» **EXERCISE AIM**
Your answer should consist of each line from the data below that contains "Days".

== MATERIAL TO PROCESS ==

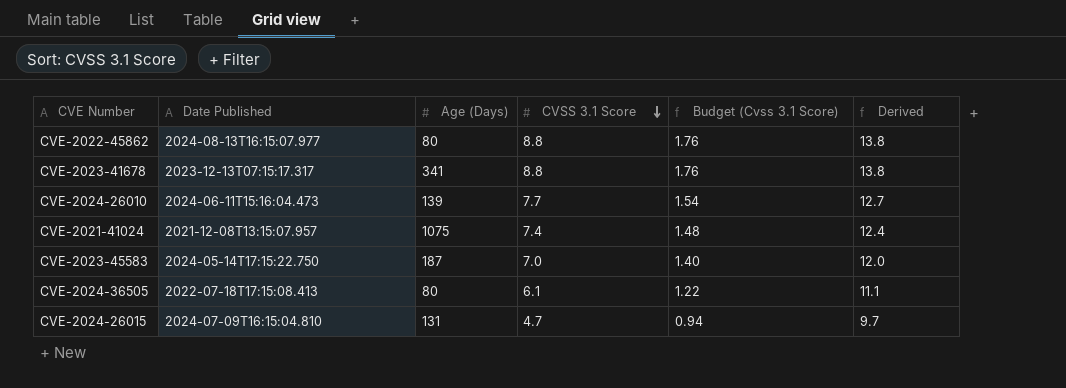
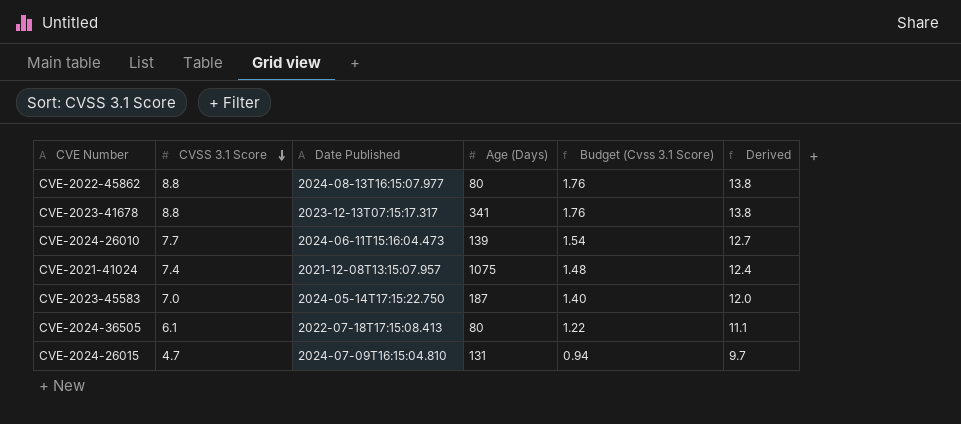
column CVSS 3.1 Score | position: 4 -> 2

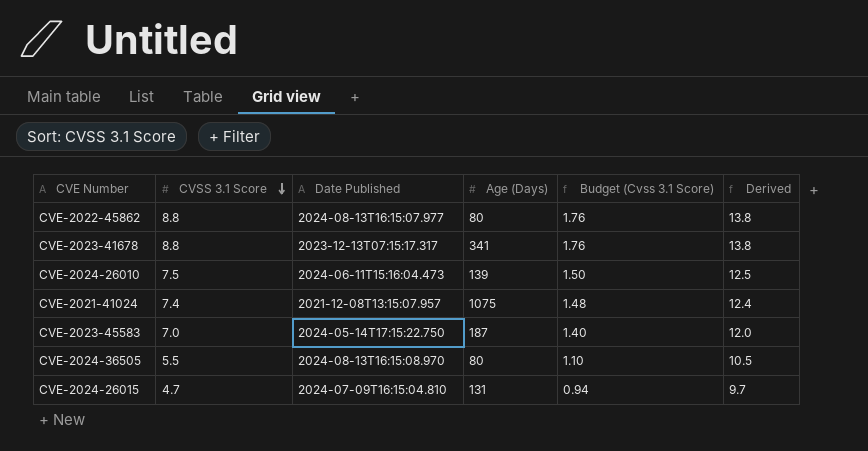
CVE-2024-26010 | CVSS 3.1 Score: 7.7 -> 7.5
CVE-2024-26010 | Budget (Cvss 3.1 Score): 1.54 -> 1.50
CVE-2024-26010 | Derived: 12.7 -> 12.5
CVE-2024-36505 | CVSS 3.1 Score: 6.1 -> 5.5
CVE-2024-36505 | Date Published: 2022-07-18T17:15:08.413 -> 2024-08-13T16:15:08.970
CVE-2024-36505 | Budget (Cvss 3.1 Score): 1.22 -> 1.10
CVE-2024-36505 | Derived: 11.1 -> 10.5

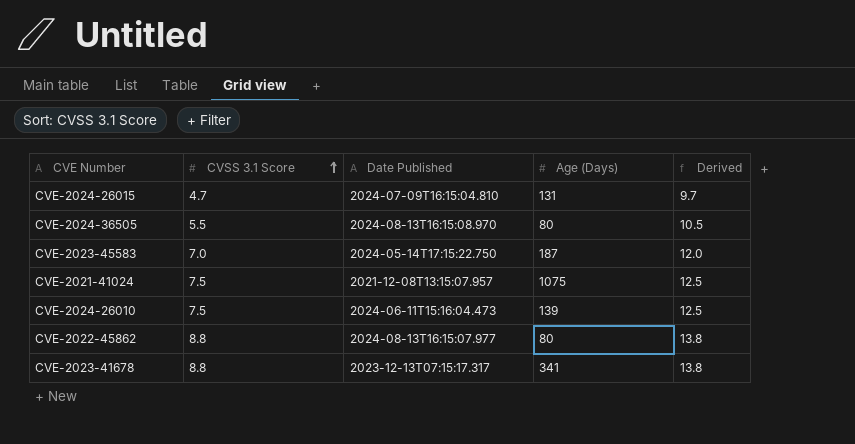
row order: CVSS 3.1 Score descending -> CVSS 3.1 Score ascending
column Budget (Cvss 3.1 Score) | formula: [CVSS 3.1 Score] * 0.2 -> none
CVE-2021-41024 | CVSS 3.1 Score: 7.4 -> 7.5
CVE-2021-41024 | Derived: 12.4 -> 12.5

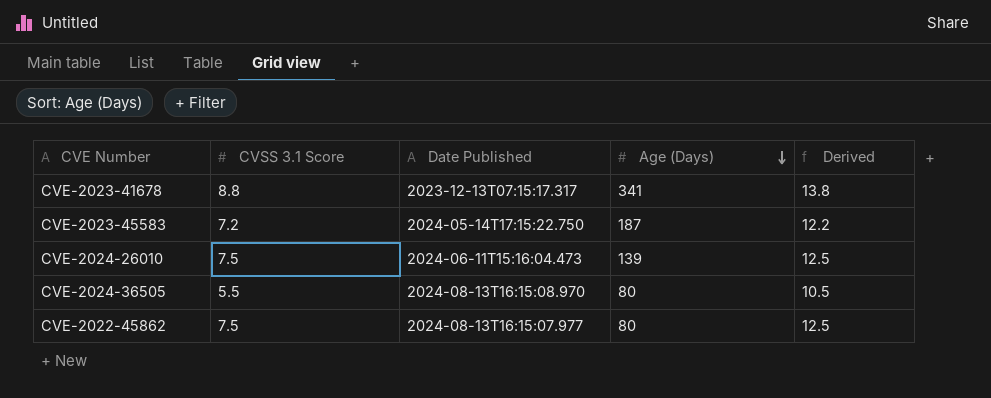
row order: CVSS 3.1 Score ascending -> Age (Days) descending
row CVE-2024-26015: 4.7 | 2024-07-09T16:15:04.810 | 131 | 9.7 -> none
row CVE-2021-41024: 7.5 | 2021-12-08T13:15:07.957 | 1075 | 12.5 -> none
CVE-2023-45583 | CVSS 3.1 Score: 7.0 -> 7.2
CVE-2023-45583 | Derived: 12.0 -> 12.2
CVE-2022-45862 | CVSS 3.1 Score: 8.8 -> 7.5
CVE-2022-45862 | Derived: 13.8 -> 12.5

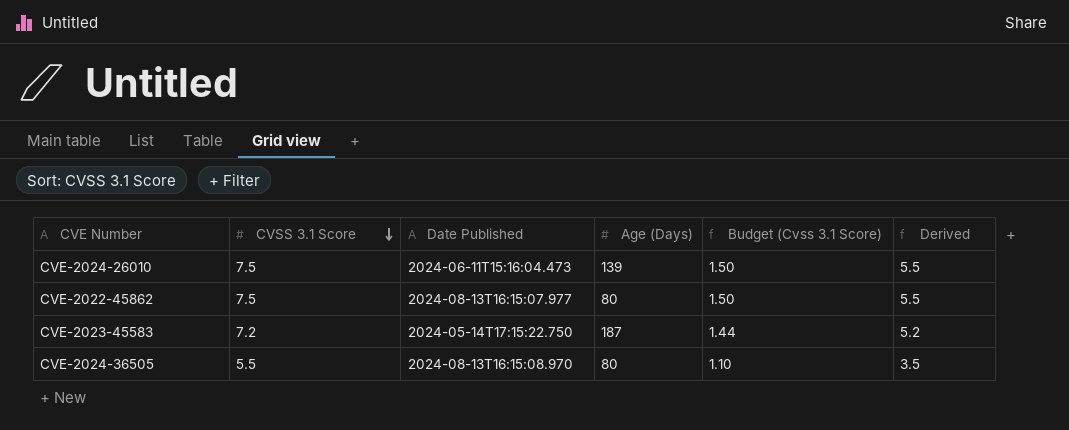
row order: Age (Days) descending -> CVSS 3.1 Score descending
column Budget (Cvss 3.1 Score) | formula: none -> [CVSS 3.1 Score] * 0.2
column Derived | formula: [CVSS 3.1 Score] + 5 -> [CVSS 3.1 Score] - 2
row CVE-2023-41678: 8.8 | 2023-12-13T07:15:17.317 | 341 | 13.8 -> none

===

» **EXERCISE OUTPUT**
row order: CVSS 3.1 Score ascending -> Age (Days) descending
row order: Age (Days) descending -> CVSS 3.1 Score descending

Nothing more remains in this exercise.